Church of England Diocese of Leicester Skeffington

WHEAT & WEEDS - Sermon 19th July

19 Jul 2020, 4 p.m.

Bible Readings: Romans 8.12-25 and Matthew 13.24-30,36-43

Our first reading today from Romans picks up exactly from where we were last week, speaking about Hope.

Hope which always has its eye to the future, the hope of our faith is now (real and lived) whilst at the same time being not yet (not fully realised) and verse 25 of Romans 8 has that wonderful sentence ‘if we hope for what we do not see, we wait for it with patience’ (that may be somewhat aspirational for me but I am working on the waiting with patience thing!)

Today though it’s the Gospel reading that captured my imagination, I love the fact that Jesus preaches in story form, parables speak of the hope that our Romans reading spoke about, and this Gospel passage from Matthew 13 is a story about the Kingdom of Heaven.

The Kingdom of Heaven is often referred to as ‘now but not yet’ this Kingdom exists now but won’t be fully realised until the end of time. It’s a messy kind of Kingdom, not separate from this world that we simply wait for but present in the world with all its chaos, this is a Kingdom that changes our present as well as giving us hope for the future.

Today’s parable begins to open up some of that for us, the world has the goodness of the Kingdom (wheat) and the evil, the opposite, growing alongside (weeds). The servants, I have to say, are something like me – they are keen to tidy it up, to make it all ok. I don’t think I’m alone, I was in a primary school for the year 6 leavers at the end of term and as I stood (more than 2m away) they had some time to ask questions, one of which was connected to the story of Lazarus death and why Jesus let him die, we talked together about how so often as people we want to make everything ok and stop any bad thing from happening, yet that’s not how God seems to behave.

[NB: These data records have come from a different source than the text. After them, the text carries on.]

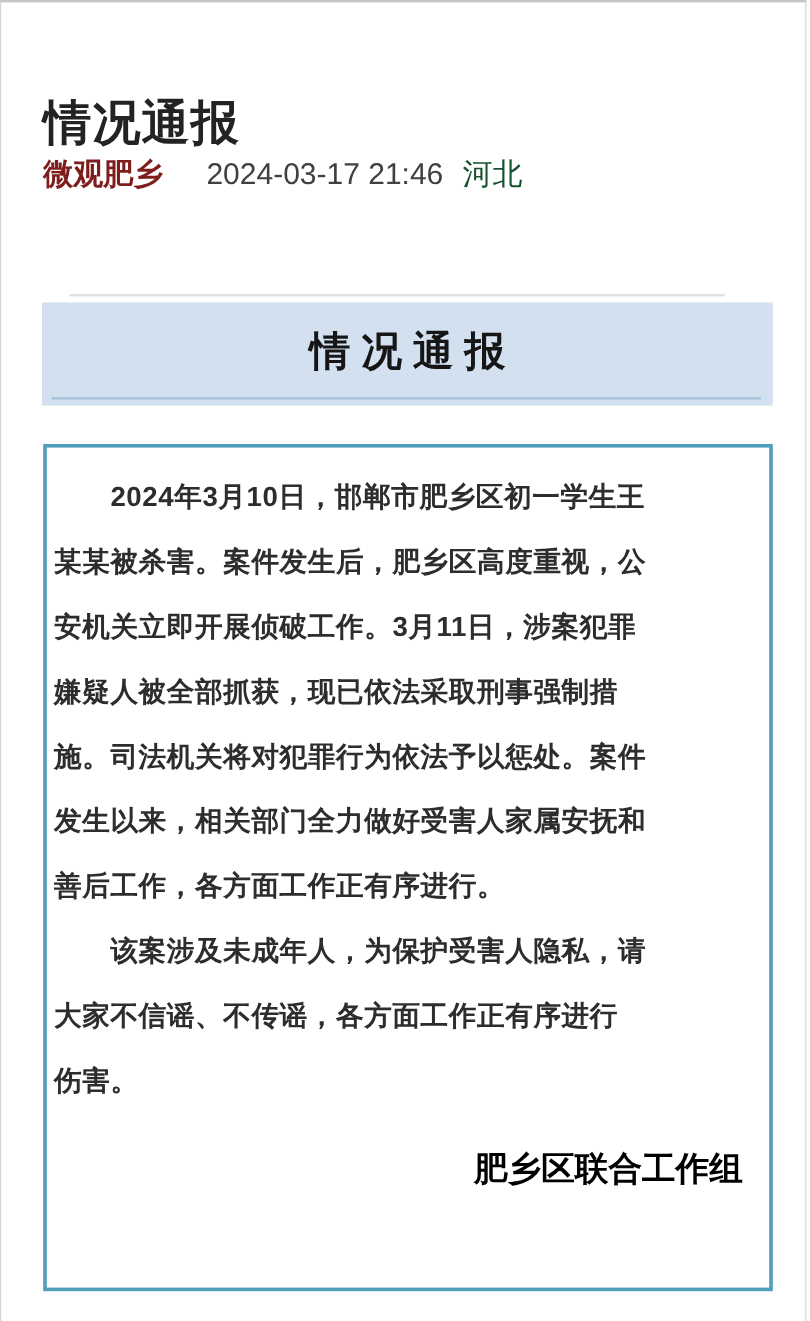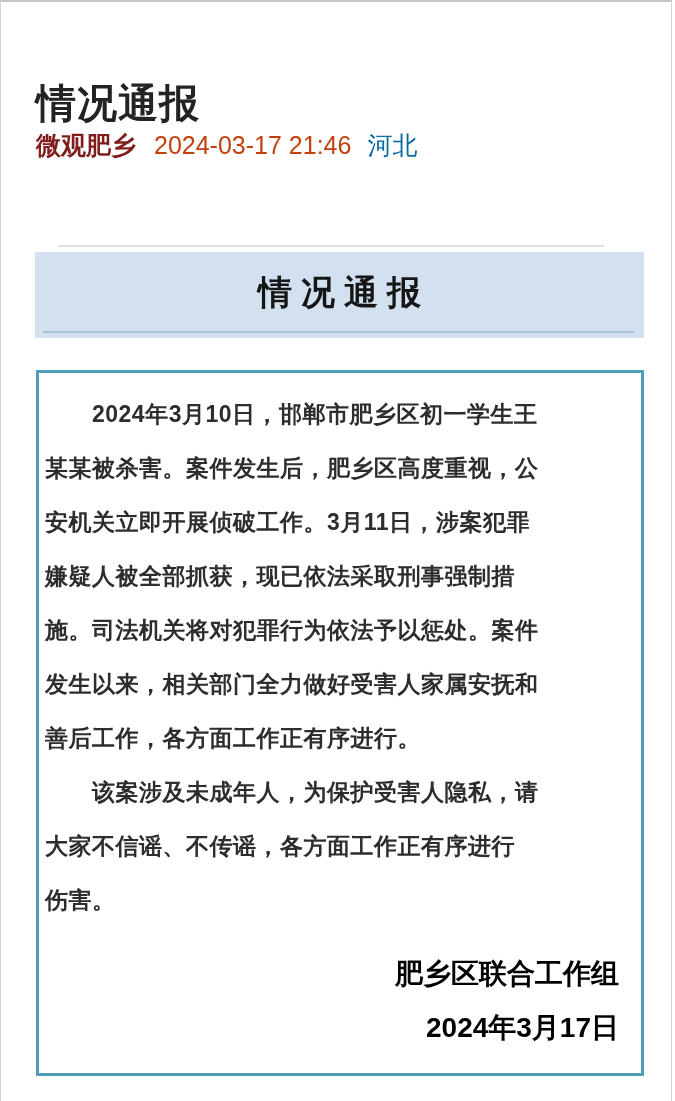--- a/index.html
+++ b/index.html
@@ -25,7 +25,7 @@
     font-size:25px; line-height:30px;
   }
   .byline .source { color:#7f1d1d; font-weight:600; }
-  .byline .pub-time { color:#c2410c; margin-left:18px; }
+  .byline .pub-time { color:#404040; margin-left:36px; }
   .byline .region { color:#0369a1; margin-left:16px;text-align:right; }
 
   .notice-image { position:absolute; left:0; top:0; width:675px; height:1101px; }

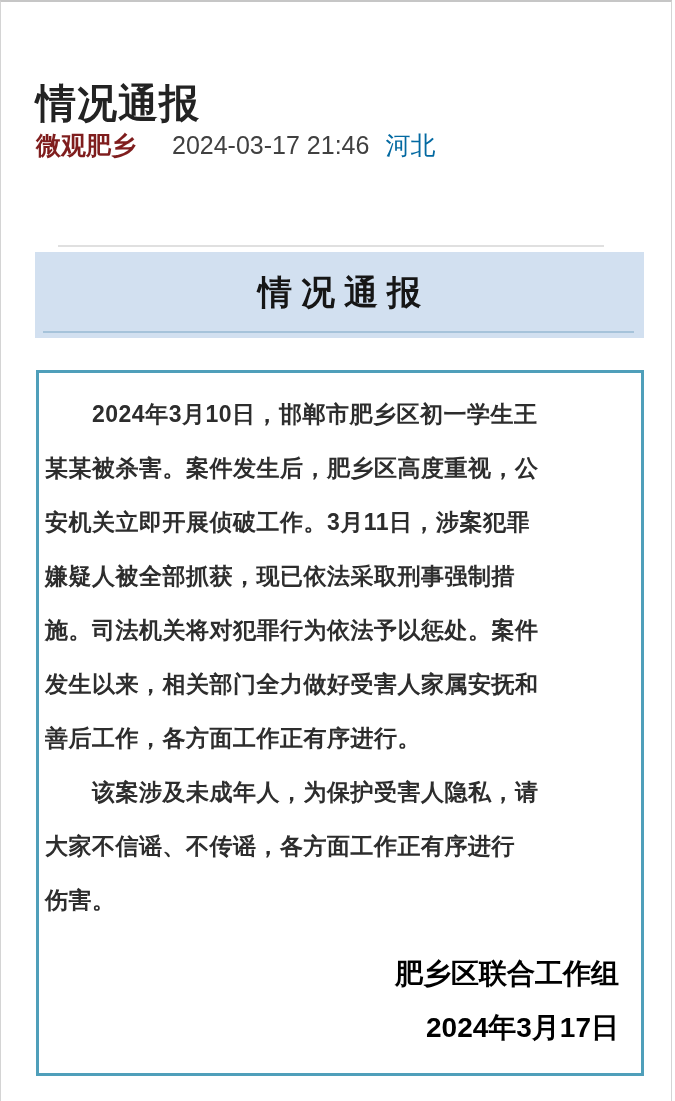--- a/index.html
+++ b/index.html
@@ -26,7 +26,7 @@
   }
   .byline .source { color:#7f1d1d; font-weight:600; }
   .byline .pub-time { color:#404040; margin-left:36px; }
-  .byline .region { color:#0369a1; margin-left:16px;text-align:right; }
+  .byline .region { color:#14532d; margin-left:16px;text-align:right; }
 
   .notice-image { position:absolute; left:0; top:0; width:675px; height:1101px; }
   .faint-line {

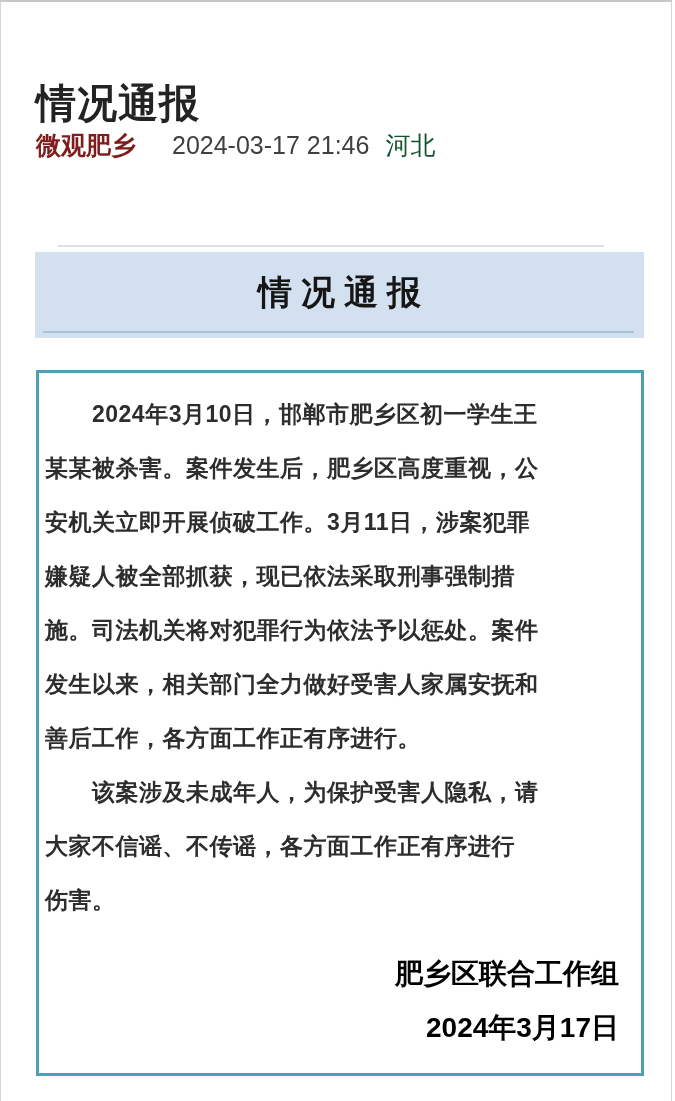--- a/index.html
+++ b/index.html
@@ -104,7 +104,6 @@
 伤害。</p>
       <div class="signature-block">
         <div>肥乡区联合工作组</div>
-        <div>2024年3月17日</div>
       </div>
     </div>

In today’s parable we see that writ large, shall we pull up the weeds? No leave them both to grow together until Harvest. That means the messiness of both in the same place will continue.

We only have to look around and see this clearly reflects the messiness of our world, Good and Evil (great story telling opposites) present together in every corner of our world, this mixture of opposites is very much the way the world is.

It’s easy to read this as the Wheat being the ‘good people’ and the weeds the ‘bad people’ but I’m more than aware there is the capability for good and bad in all of us.

To be fair Jesus explanation (v 36) leans in that direction ‘Wheat – are the children of the kingdom’ and ‘Weeds – are the children of the Evil One’ It feels very ‘them and us’ and of course we are all the children of the Kingdom. Yet in the explanation Jesus says something very interesting,

“the Son of Man will send out his angels to gather up out of his Kingdom all those who cause people to sin and all others who do evil things”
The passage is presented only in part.